На мой стук отзываются недавно овдовевшие и бездетные мастера, целующие меня и сжимающие мои руки в своих, словно в моих силах упросить Бога вернуть им любимых. Но никому из них не предлагали ни эмали, ни золота. Они все обещают мне свою помощь, когда я выскальзываю из их объятий на улицу. В оцепенении и непонимании, обреченный на сопереживание, я выхожу в рассвет.

Когда я звоню в дверной колокольчик у дверей сеньоры Тамары, то слышу ее крик:

— Tinta esta quase seca, чернила почти высохли!

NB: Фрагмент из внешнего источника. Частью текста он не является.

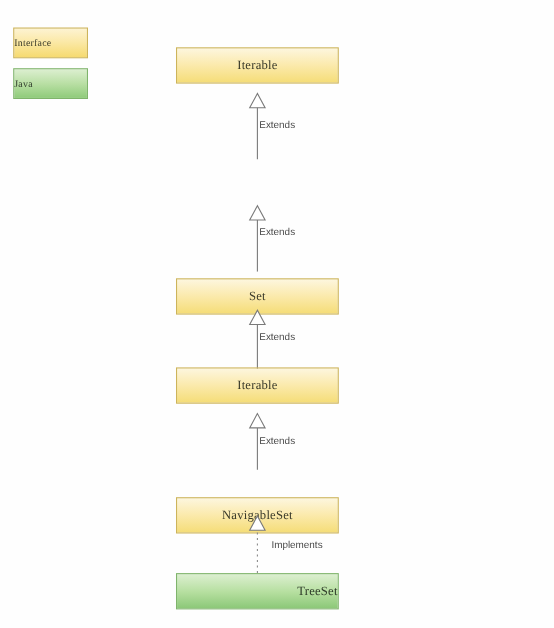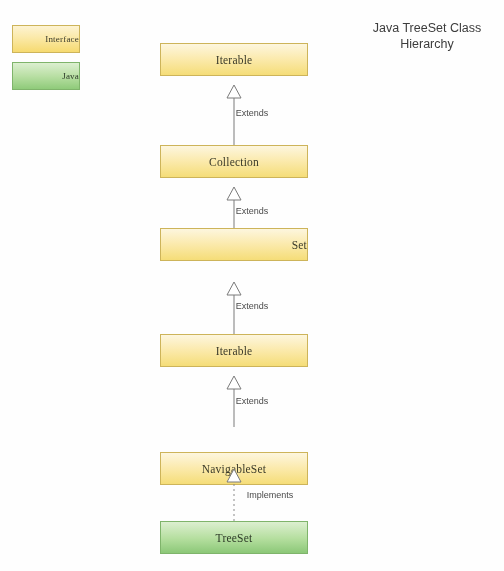--- a/index.html
+++ b/index.html
@@ -119,8 +119,6 @@
     <span>Java</span>
   </div>
 
-  <div class="diagram-title">Java TreeSet Class
-Hierarchy</div>
 
   <div class="node iface" style="top:43px;">
     <span>Iterable</span>

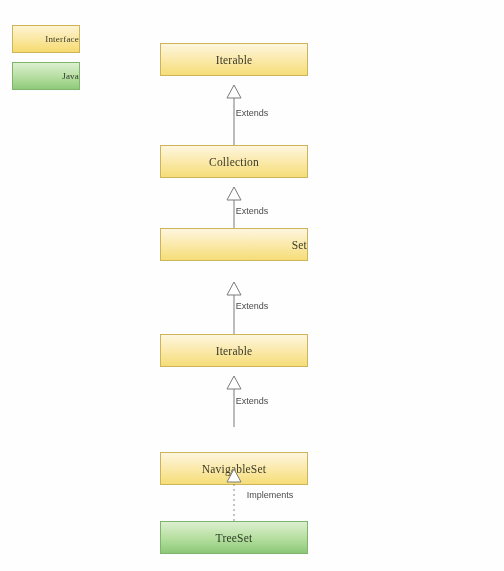--- a/index.html
+++ b/index.html
@@ -29,7 +29,7 @@
     box-sizing: border-box;
     display: flex;
     align-items: center;
-    justify-content: flex-end;
+    justify-content: flex-start;
     font-family: "Liberation Serif", serif;
     font-size: 9px;
     color: #3a3a2a;

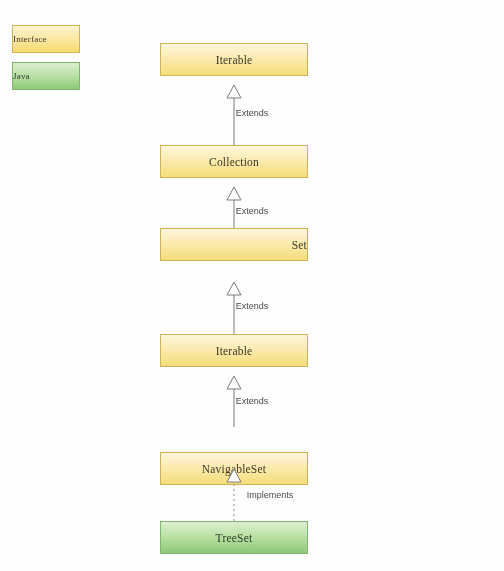--- a/index.html
+++ b/index.html
@@ -132,9 +132,6 @@
   </div>
   <div class="conn-label" style="top:108px;">Extends</div>
 
-  <div class="node iface" style="top:145px;">
-    <span>Collection</span>
-  </div>
 
   <div class="connector" style="top:185px;">
     <svg width="504" height="62">

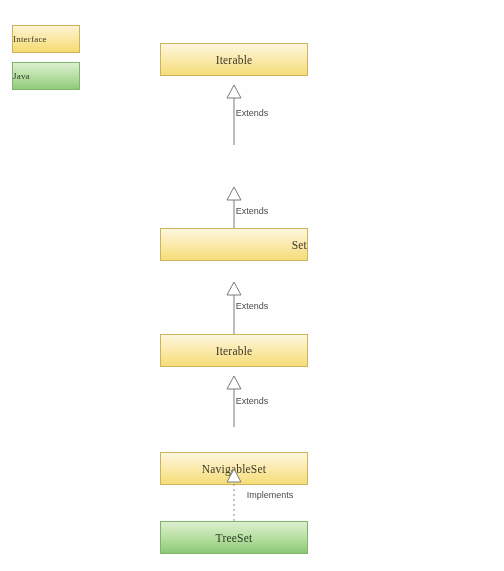--- a/index.html
+++ b/index.html
@@ -141,7 +141,7 @@
   </div>
   <div class="conn-label" style="top:206px;">Extends</div>
 
-  <div class="node iface" style="top:228px;justify-content:flex-end;">
+  <div class="node iface" style="top:253px;">
     <span>Set</span>
   </div>
 

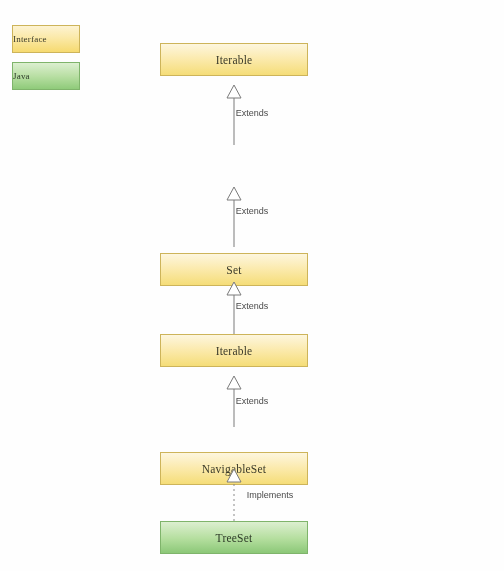--- a/index.html
+++ b/index.html
@@ -87,6 +87,7 @@
     background: linear-gradient(to bottom, #dcefd0 0%, #b6dfa0 52%, #8cc878 100%);
     border-color: #7fb46b;
     color: #2d3a28;
+    justify-content: flex-end;
   }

Это ее привычный способ дать знать, что она уже на подходе. С полдюжины замков с щелканьем открываются. Поверх темного мешочка кожи на меня через щель между дверью и косяком смотрит светлый глаз:

— Берекия!

Сеньора Тамара демонстрирует мне щербатую улыбку, убирает последнюю цепочку и затаскивает меня внутрь, словно подросток, волочащий родителя к сокровищу. Серебристые волосы обрамляют ее морщинистое лицо.

— Дай мне посмотреть на тебя! — восклицает она.

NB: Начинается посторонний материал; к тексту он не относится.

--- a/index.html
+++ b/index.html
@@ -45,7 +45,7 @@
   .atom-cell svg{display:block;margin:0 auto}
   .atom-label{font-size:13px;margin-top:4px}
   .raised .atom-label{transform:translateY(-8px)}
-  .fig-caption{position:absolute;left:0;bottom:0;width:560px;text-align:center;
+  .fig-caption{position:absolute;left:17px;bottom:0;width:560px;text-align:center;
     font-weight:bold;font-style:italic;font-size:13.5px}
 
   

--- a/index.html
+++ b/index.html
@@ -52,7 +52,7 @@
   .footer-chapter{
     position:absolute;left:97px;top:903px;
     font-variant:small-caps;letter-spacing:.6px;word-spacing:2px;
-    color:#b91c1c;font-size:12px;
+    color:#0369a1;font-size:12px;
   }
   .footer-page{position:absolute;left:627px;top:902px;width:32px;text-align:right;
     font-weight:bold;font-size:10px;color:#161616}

Она пятится мелкими шажками, оглядывает меня с ног до головы, моргая тяжелыми веками. Темные волоски у нее над губой топорщатся, когда она с шумом выдувает воздух и говорит:

— Тебе нужно к цирюльнику и поспать.

Она подставляет мне щеку для поцелуя.

— Я не разбудил вас? — спрашиваю я.

— Меня? Ты смеешься?! Старуха никогда не спит без задних ног. — Она с горечью всплескивает руками. — Это проклятие старости — все эти воспоминания не дают спокойно заснуть!

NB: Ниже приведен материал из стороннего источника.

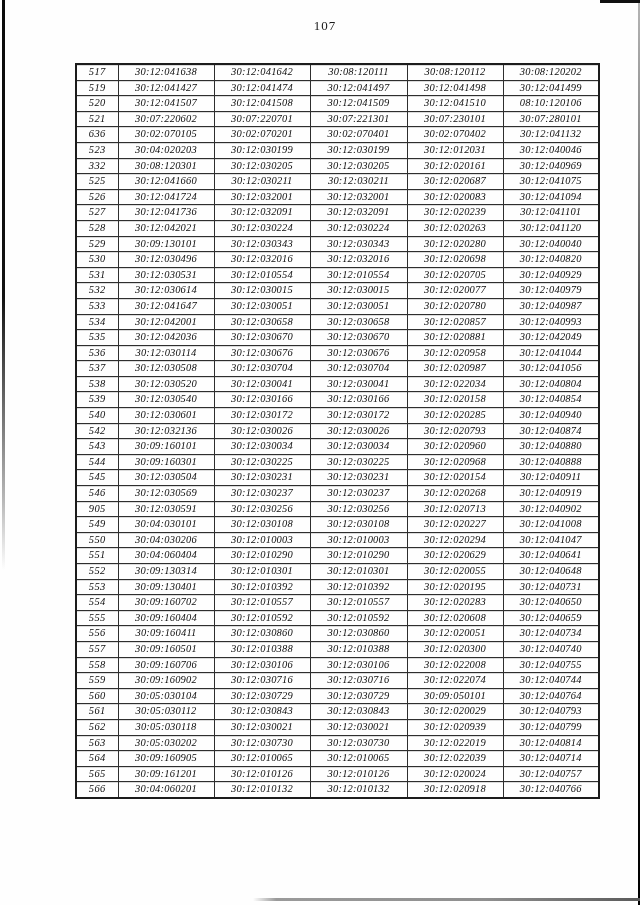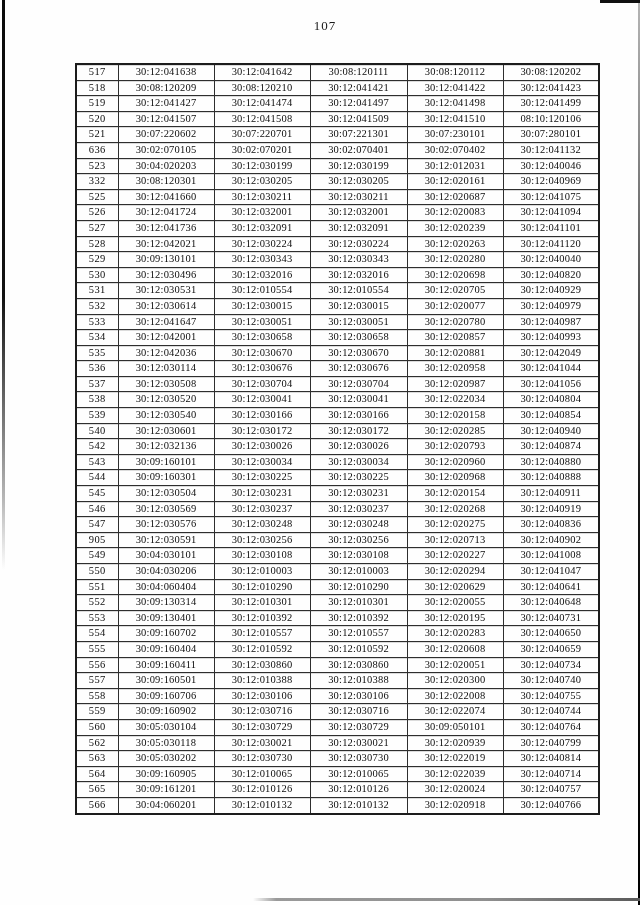--- a/index.html
+++ b/index.html
@@ -35,6 +35,7 @@
     border-collapse: collapse;
     table-layout: fixed;
     border: 2px solid #1c1c1c;
+    font-style: italic;
   }
   table.codes td {
     border: 1px solid #2e2e2e;

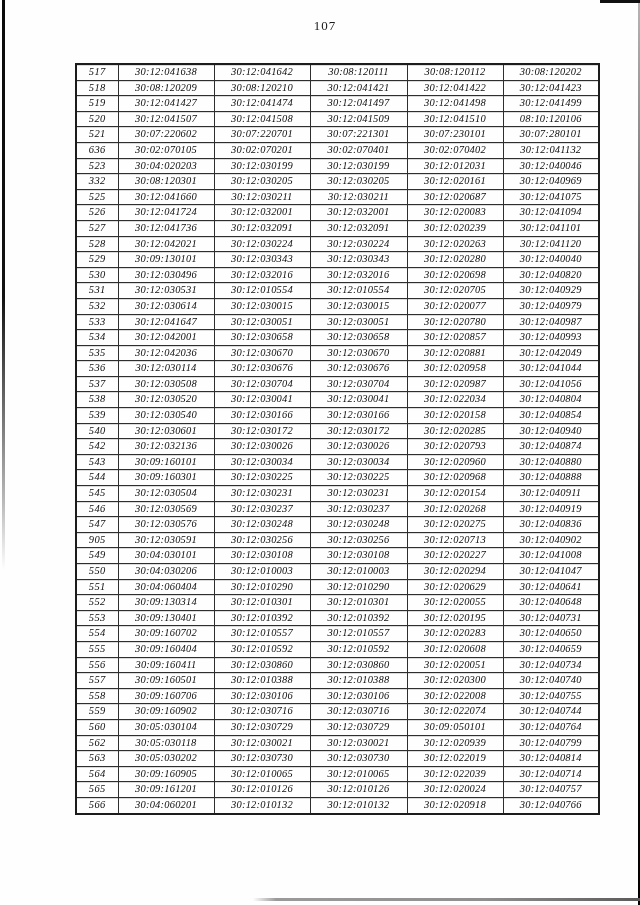--- a/index.html
+++ b/index.html
@@ -118,14 +118,6 @@
       <td>30:08:120202</td>
     </tr>
         <tr>
-      <td class="idx">518</td>
-      <td>30:08:120209</td>
-      <td>30:08:120210</td>
-      <td>30:12:041421</td>
-      <td>30:12:041422</td>
-      <td>30:12:041423</td>
-    </tr>
-        <tr>
       <td class="idx">519</td>
       <td>30:12:041427</td>
       <td>30:12:041474</td>

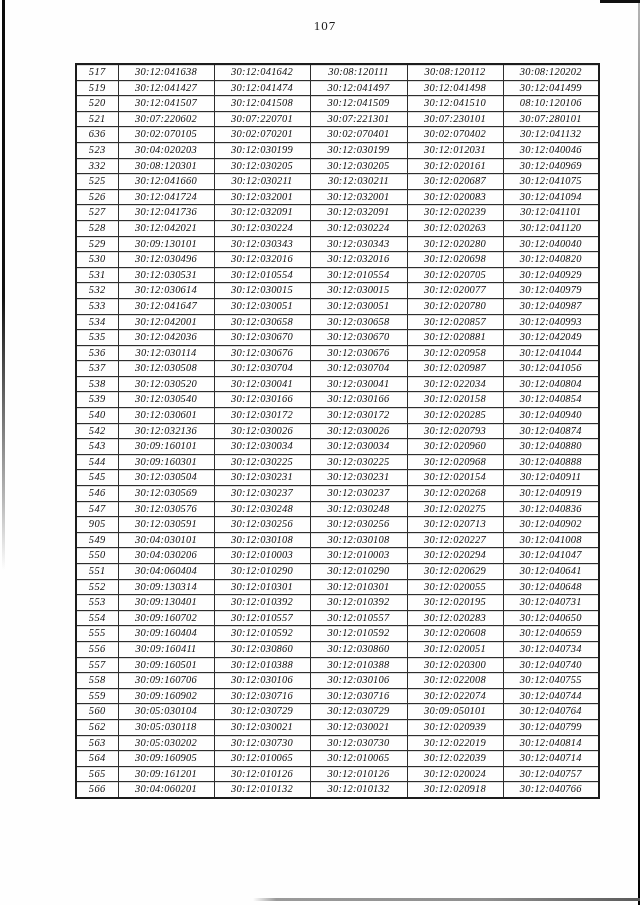--- a/index.html
+++ b/index.html
@@ -334,14 +334,6 @@
       <td>30:12:040919</td>
     </tr>
         <tr>
-      <td class="idx">547</td>
-      <td>30:12:030576</td>
-      <td>30:12:030248</td>
-      <td>30:12:030248</td>
-      <td>30:12:020275</td>
-      <td>30:12:040836</td>
-    </tr>
-        <tr>
       <td class="idx">905</td>
       <td>30:12:030591</td>
       <td>30:12:030256</td>

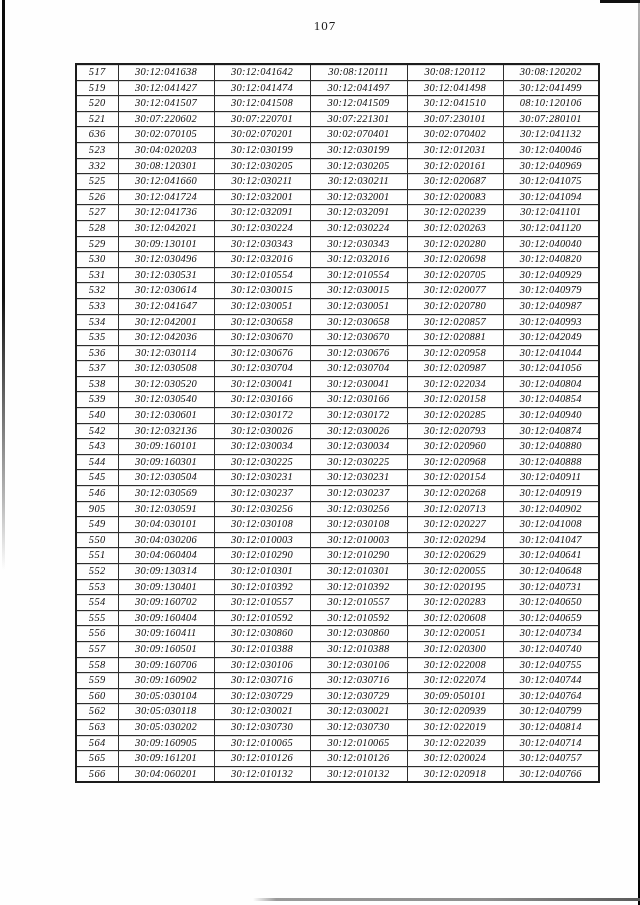--- a/index.html
+++ b/index.html
@@ -438,6 +438,14 @@
       <td>30:12:040764</td>
     </tr>
         <tr>
+      <td class="idx">561</td>
+      <td>30:05:030112</td>
+      <td>30:12:030843</td>
+      <td>30:12:030843</td>
+      <td>30:12:020029</td>
+      <td>30:12:040793</td>
+    </tr>
+        <tr>
       <td class="idx">562</td>
       <td>30:05:030118</td>
       <td>30:12:030021</td>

— Где же вы тогда были? Я приходил ночью. Никто не отозвался.

— Рядом, — отвечает она. — Спала у соседа. В такие дни еврей, который решится спать в одиночку, одной ногой ступает в могилу!

Мы говорим о моей семье. Она тяжко вздыхает, узнав о смерти дяди.

— Идем, — говорит она, подзывая меня к столу возле очага. — Садись на стул.

Она окидывает меня угрюмым и отстраненным взглядом, словно пытаясь понять, как можно примирить убийство и существование Бога.

Дрожащими руками она отодвигает латинский трактат о цветах, который, видимо, читает сама. Она подталкивает меня к сидению, зажигает две свечи, торчащие в подставках серебряного семисвечника. Манускрипты различной степени истертости заполняют до самого потолка полки, башенками громоздятся прямо на полу.

Она придвигает стул поближе ко мне, садится, положив руки на колени, словно собираясь с силами, чтобы сдержать слезы. И она, и комната пропахли пергаментом и характерной пылью, скапливающейся на редких рукописях: сеньора держит окна закрытыми, чтобы спасти от гнили свои греческие, римские, византийские, персидские и европейские тома. Как же безумно я любил в детстве замкнутую непохожесть этой лавочки, словно бы хранящей мое наследство.

— Он был совсем еще ребенок, — говорит она с нажимом.

— Кто? — спрашиваю я.

— Мальчик, который приходил ко мне продавать Агаду твоего дяди.

— Он говорил с акцентом?

— Нет, он из Лиссабона.

— Темнокожий?

Она наклоняется ко мне, что-то жуя оставшимися зубами. Вокруг нее разливается резкий запах кардамона: она ест семена.

— Светлокожий, — говорит она. — Маленький, худенький. Как чертополох. Стой. — Она суетится, носясь по комнате, как наседка, находит бумагу, перо и чернильницу. Она ставит все это передо мной. — Начинай рисовать, Бери, — велит она, вставая у меня за спиной наподобие учителя, и принимается руководить: — …Нет, нет, нос у него был тоньше, ноздри как звуковые прорези в цитре, очень изящные, понимаешь? И губы полнее, как будто он дуется. Сильнее изгиб… крупнее… — Она надавливает на мою напряженную мышцу между шеей и плечом, когда мне, наконец, удается правильно запечатлеть очередную черту, и шепчет: «Perfeito», словно нанизывая звуки слова на шелковую нить. Через час она удовлетворенно подняла руку.